Mary's husband, John Currier died in August of 1883. An amazingly strong and agile 75 year old farmer who still could cut and haul a cord of wood in a day but on this day, August 27th, while hauling a load of hay with a team of horses, suffered a fatal accident in a hayfield. The cold hard facts of his death were described on page 5 of the Currier's booklet, "To The Top Of The Tree" in one two sentence paragraph. To be sure, the booklet was a compilation of Currier family ancestry and not designed to embrace nor describe the sentiments associated with death. That's the nature of genealogy. And if you take the time to combine the narrative about John Currier from page 4 above with page 5 below he turns out to be a pretty interesting fellow.


Interesting or not, that would have been no consolation to Mary Currier to lose her second husband and the father of their teenage son to a farm accident. To my eyes, Mary's shock and sorrow as well as her resilience to carry on literally jump off her diary page entries from August 27 to August 30, 1883.

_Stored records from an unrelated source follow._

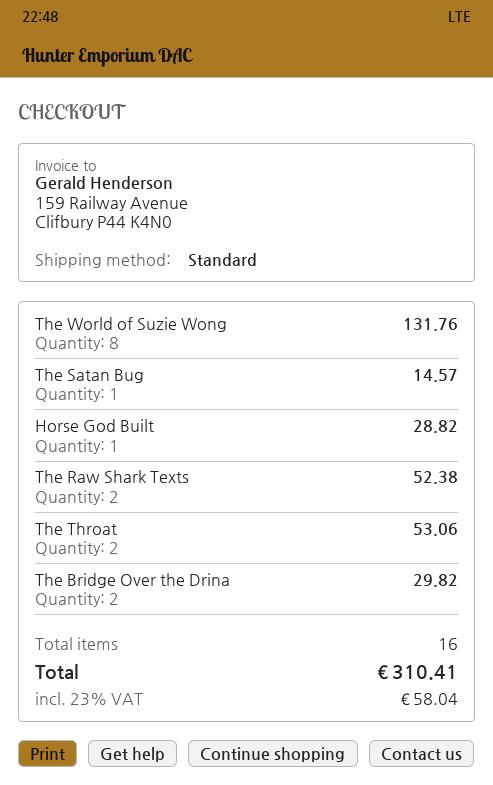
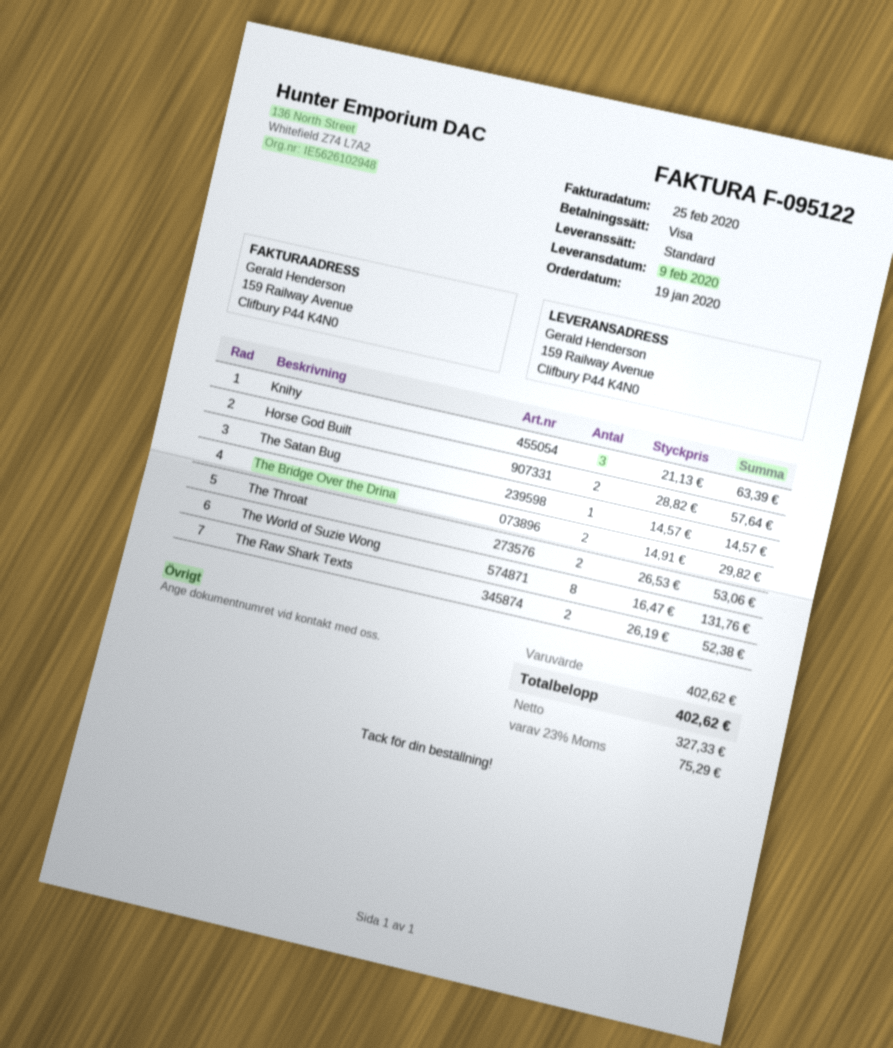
Horse God Built: 1 for 28.82 -> 2 for 57.64
Knihy: none -> 3 for 63.39
tax: 23% = 58.04 -> 23% = 75.29
total: 310.41 -> 402.62

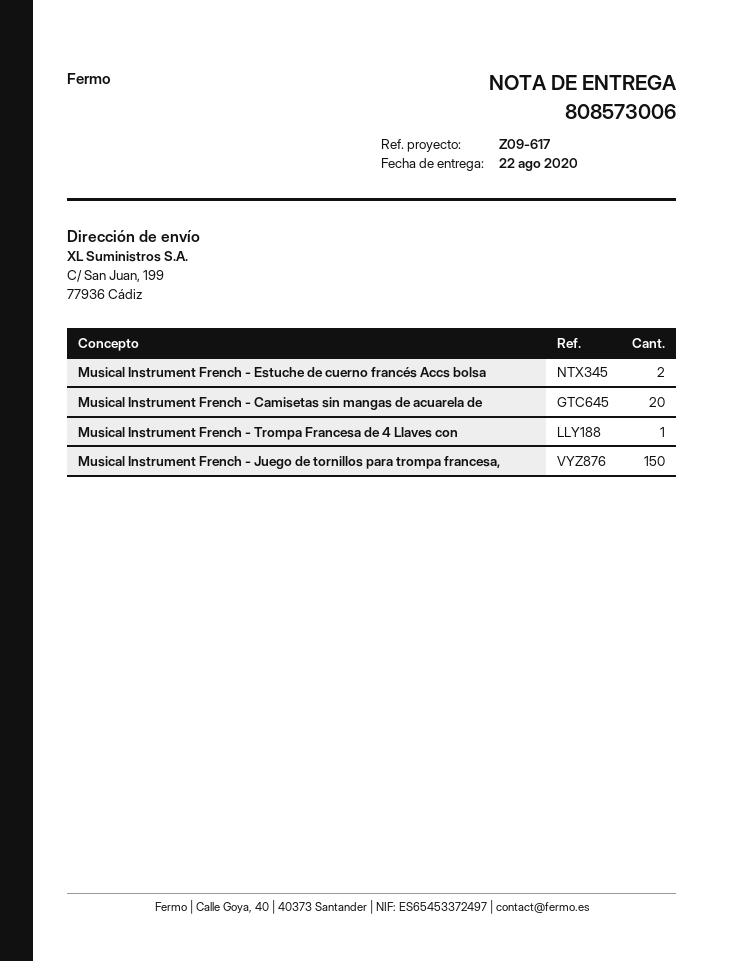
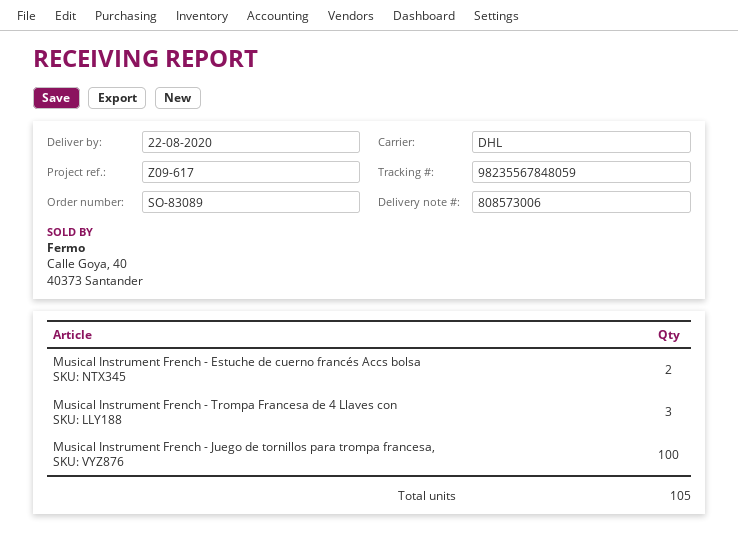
Musical Instrument French - Camisetas sin mangas de acuarela de: 20 -> none
Musical Instrument French - Trompa Francesa de 4 Llaves con: 1 -> 3
Musical Instrument French - Juego de tornillos para trompa francesa,: 150 -> 100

"Oh! What an h___? has brought to us. Our dear father & husband so suddenly called into Eternity this day nearly six o clock or half past five. Poor dear man left us so sudden."

Due to the layout of the diary pages Mary's day of shock and sorrow stands in contrast with the three days following describing her life going on through baking the first day, funeral services the next, and continuing on with needed farm responsibilities of threshing wheat and oats. "Life Goes On" is an epithet commonly expressed but it doesn't always hit you smack dab in the face like this picture does. Nevertheless, Mary faithfully continued writing her daily diary entries. An increase in the frequency and volume of friends and neighbors "calling" indicates Mary and Johnni (now identified as "John") were receiving moral support to ease their loss. Mary's appreciation is displayed by her meticulous accounting of each visitor, including what meals and chores were shared as well as some who "stayed over night."  Austin Currier, John Currier's son from his first marriage (and my great grandfather) was mentioned on occasion as assisting with farm chores. Mary's son John who, prior to his father's death was mentioned as going to school in "S.R." now is obviously helping with farm work, harvesting corn and digging potatoes. ("S.R." was Saxtons River, Vt, about 13 miles from Langdon). But despite the care and concern of family and friends as well as devoting their efforts to chores and farm work, Mary wrote more than once, "Oh! how lonely John & I are left" and "But how sad we both feel." 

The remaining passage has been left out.